I am happy to discover that the next space, just outside the studio door, has clearly articulated rules. Finally, I know what is expected of me. A sign posted to the fence that encloses the swimming pool and hot tub states: No clothing allowed on the other side. Before the boughs and the hot sauce, the dancers and my dancing, before normal Evan and dejected Evan, I would have interpreted this sign as a nod to 1970s hot tub hedonism, a hedonism that was decidedly not for me. Now, however, the command to get naked feels chaste, like the final stage in a rite of passage. I have already completed the earlier stages of a ceremony: the separation provoked by the darkened staircase, the initiation with hot sauce, the liminal inbetween-ness of the center rooms and I have emerged ready for my new status. The written sign with its clear instructions comes a relief, even though it demands nudity. For the first time since I entered Holobio, I know exactly what is expected of me. A burning fire, being fed sage or lavender or some kind of fragrant herb, only adds to the liturgical feeling. I strip down, weirdly unfazed by who might be seeing my middle aged body as I enter the hot tub, already populated by the mostly young and the firm. We sit together, climbing in and out of the tub and the swimming pool, in an atmosphere that is decidedly celibate, not Dionysian.

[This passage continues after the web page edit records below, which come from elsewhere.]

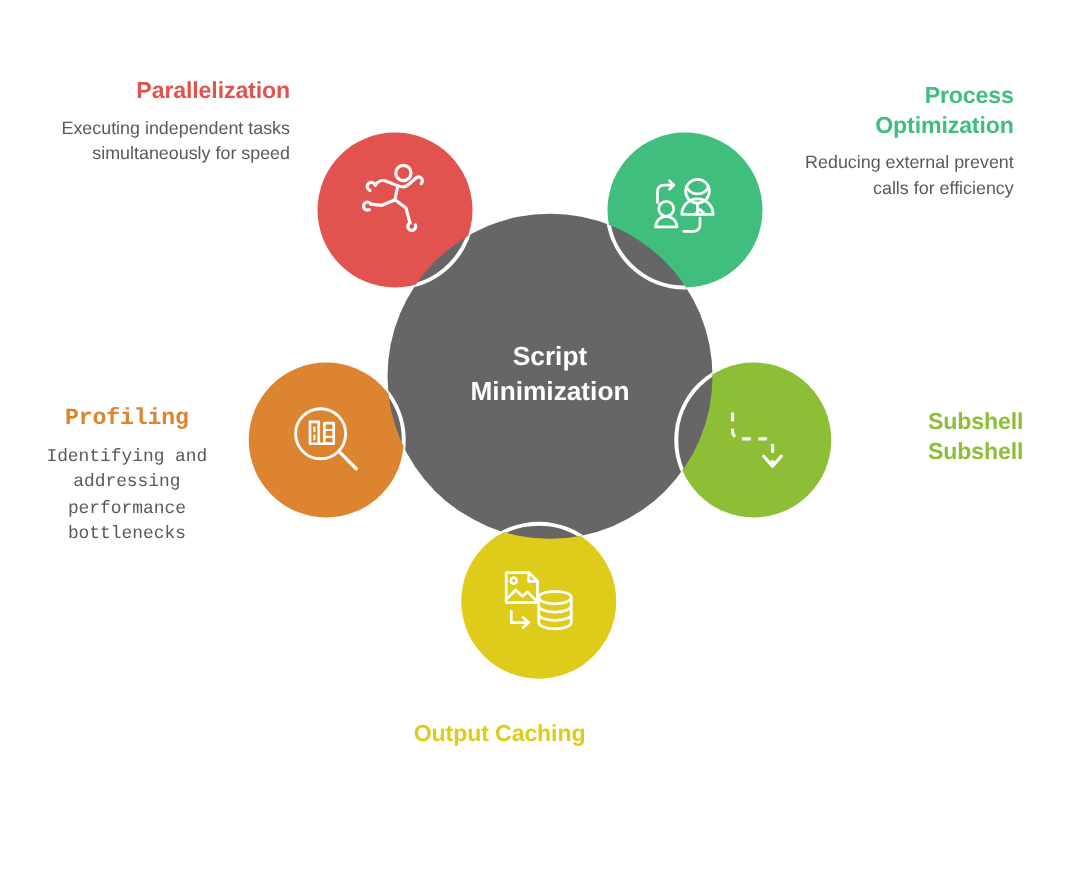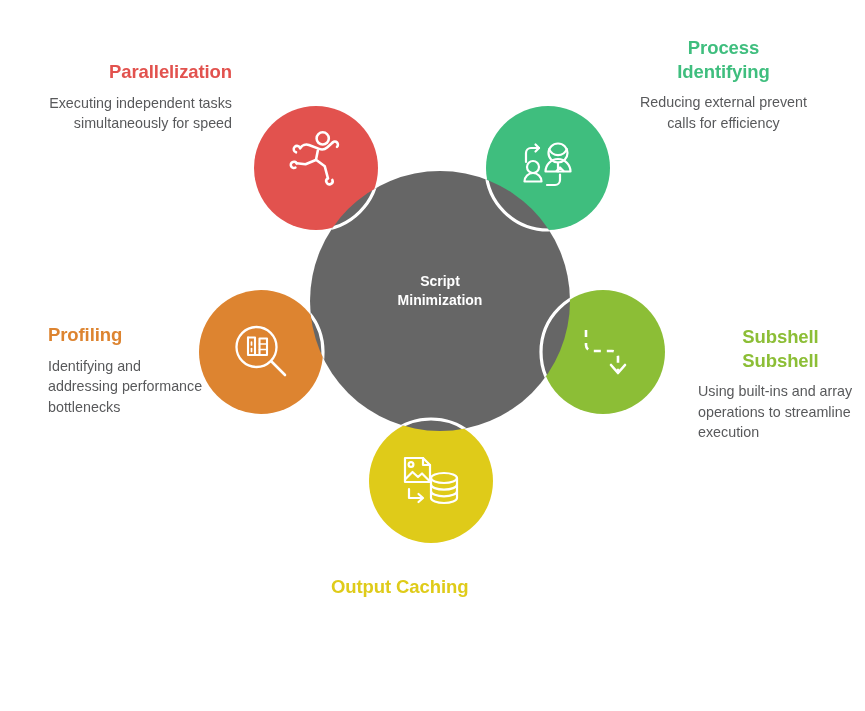--- a/index.html
+++ b/index.html
@@ -50,8 +50,8 @@
 
   
   #lbl-process-minimization {
-    left: 636px; top: 36px; width: 175px;
-    text-align: center;
+    left: 636px; top: 64px; width: 175px;
+    text-align: right;
   }
   #lbl-process-minimization .label-title { color: #3fbe7e; }
 

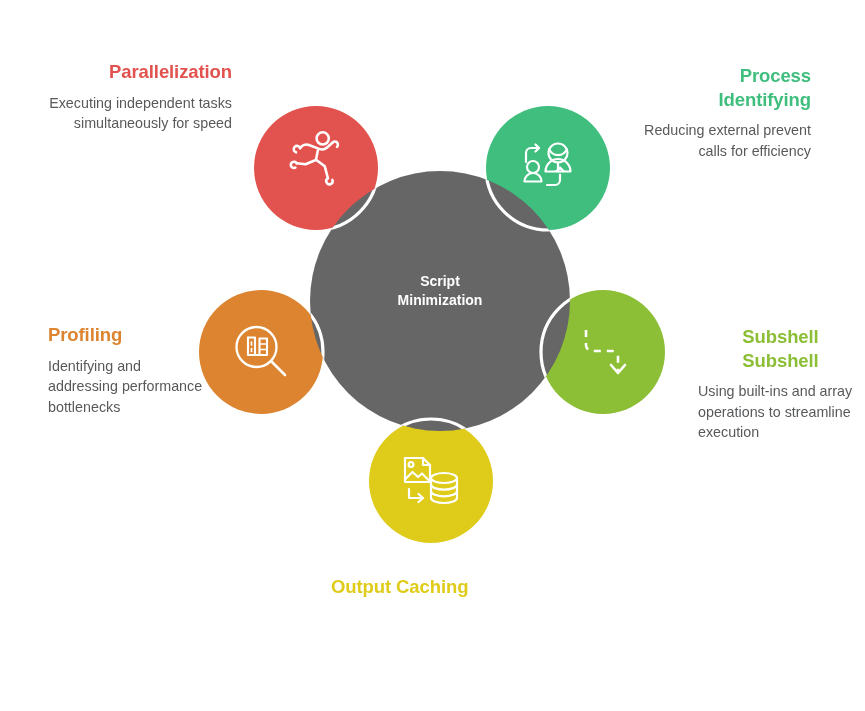--- a/index.html
+++ b/index.html
@@ -195,7 +195,7 @@
   </div>
 
   <div class="label-block" id="lbl-process-minimization">
-    <p class="label-title"><span>Process</span><br><span>Identifying</span></p>
+    <p class="label-title"><span>Process</span><br><span>Optimization</span></p>
     <p class="label-desc">Reducing external prevent calls for efficiency</p>
   </div>
 

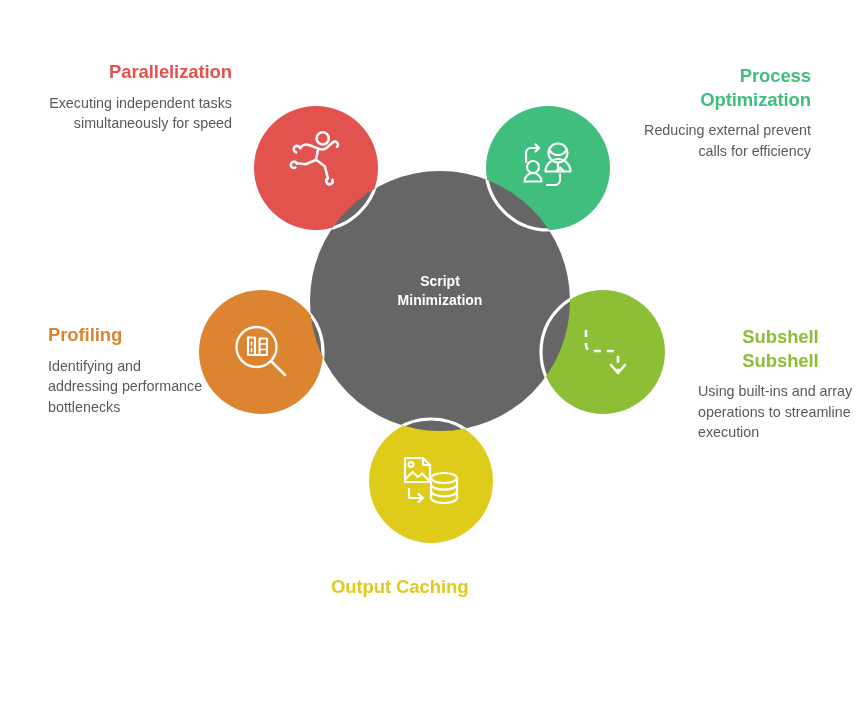--- a/index.html
+++ b/index.html
@@ -83,7 +83,7 @@
     width: 180px;
     text-align: center;
     color: #ffffff;
-    font-size: 14px;
+    font-size: 21px;
     font-weight: bold;
     line-height: 1.33;
     pointer-events: none;

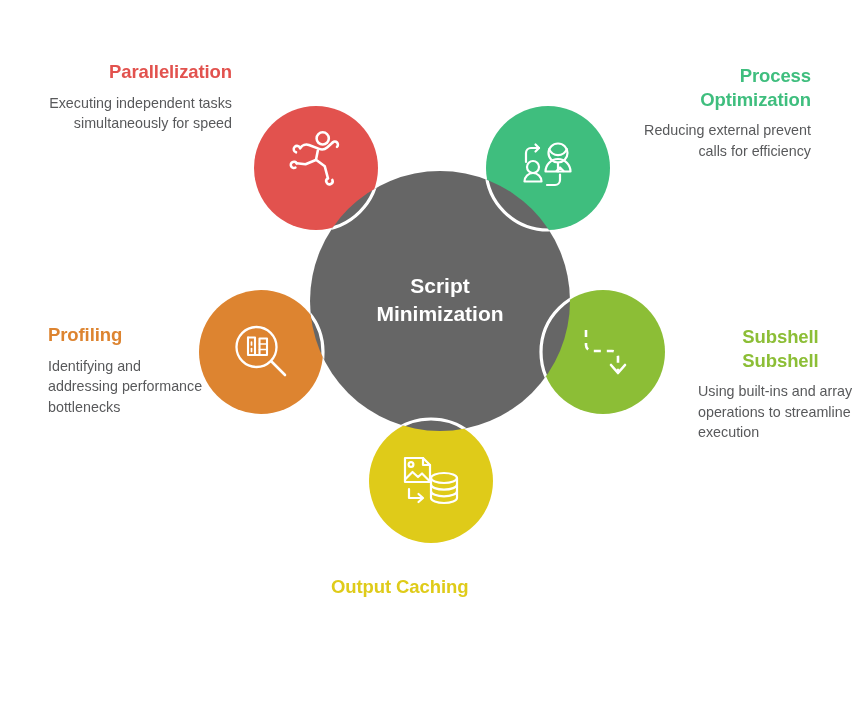--- a/index.html
+++ b/index.html
@@ -64,8 +64,9 @@
 
   
   #lbl-profiling {
-    left: 48px; top: 323px; width: 165px;
-    text-align: left;
+    left: 19px; top: 323px; width: 165px;
+    text-align: center;
+    font-family: Liberation Mono, monospace;
   }
   #lbl-profiling .label-title { color: #dd8430; }
 

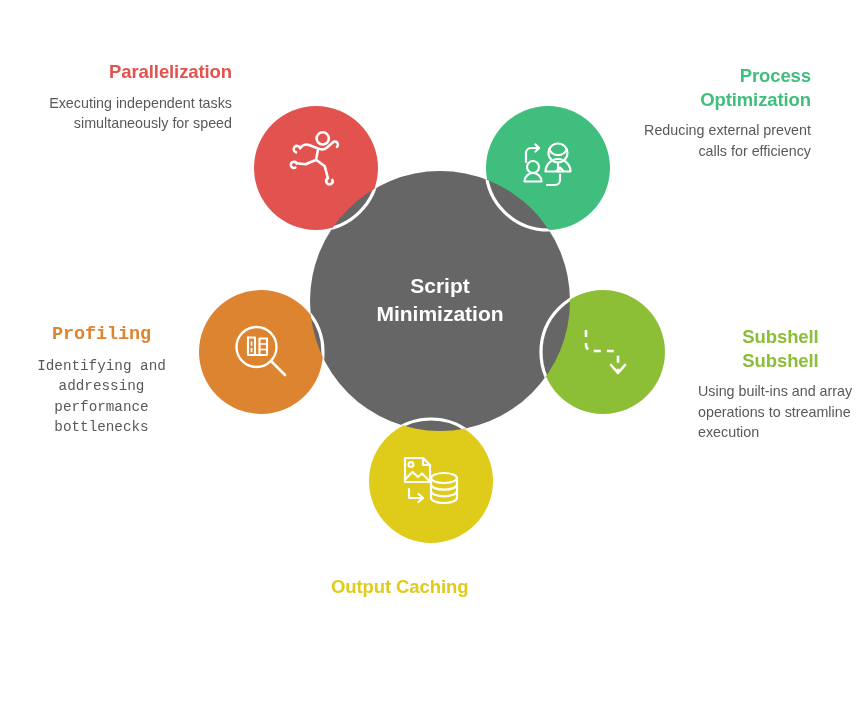--- a/index.html
+++ b/index.html
@@ -202,7 +202,6 @@
 
   <div class="label-block" id="lbl-subshell-avoidance">
     <p class="label-title"><span>Subshell</span><br><span>Subshell</span></p>
-    <p class="label-desc">Using built-ins and array operations to streamline execution</p>
   </div>
 
   <div class="label-block" id="lbl-output-caching">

I must have lingered in the pool too long, because I completely missed the final act. Later on, at dinner, it is described to me, and in my imagination I experience it as a scene from a Bunuel film or a Beckett play. In the now darker barn, a tall performer who had shared the hot tub with me lumbers through the space slowly, wearing a bear suit, led by the artist. I may have invented this part, because I don't remember anyone telling it to me, but in my version he is on a leash, a frayed rope tied around his neck, Lucky being driven by Pozzo. Because the bear's head partially blocks his vision, he walks the expanse of the two rooms hesitatingly and at times comes close to stumbling, while the artist remains imperious. In any case, my imagined ending is decidedly abject. I stand and watch, dumbstruck, aching with the poignancy of the spectacle. In actuality, however, my experience of Holobio ends with me wrapped in a clean white robe. Memory is always, at least in part, a creative construction, a kind of storytelling that categorizes disparate parts, meaningless on their own, into a single narrative that takes on a life of its own, a holo bio, or whole life.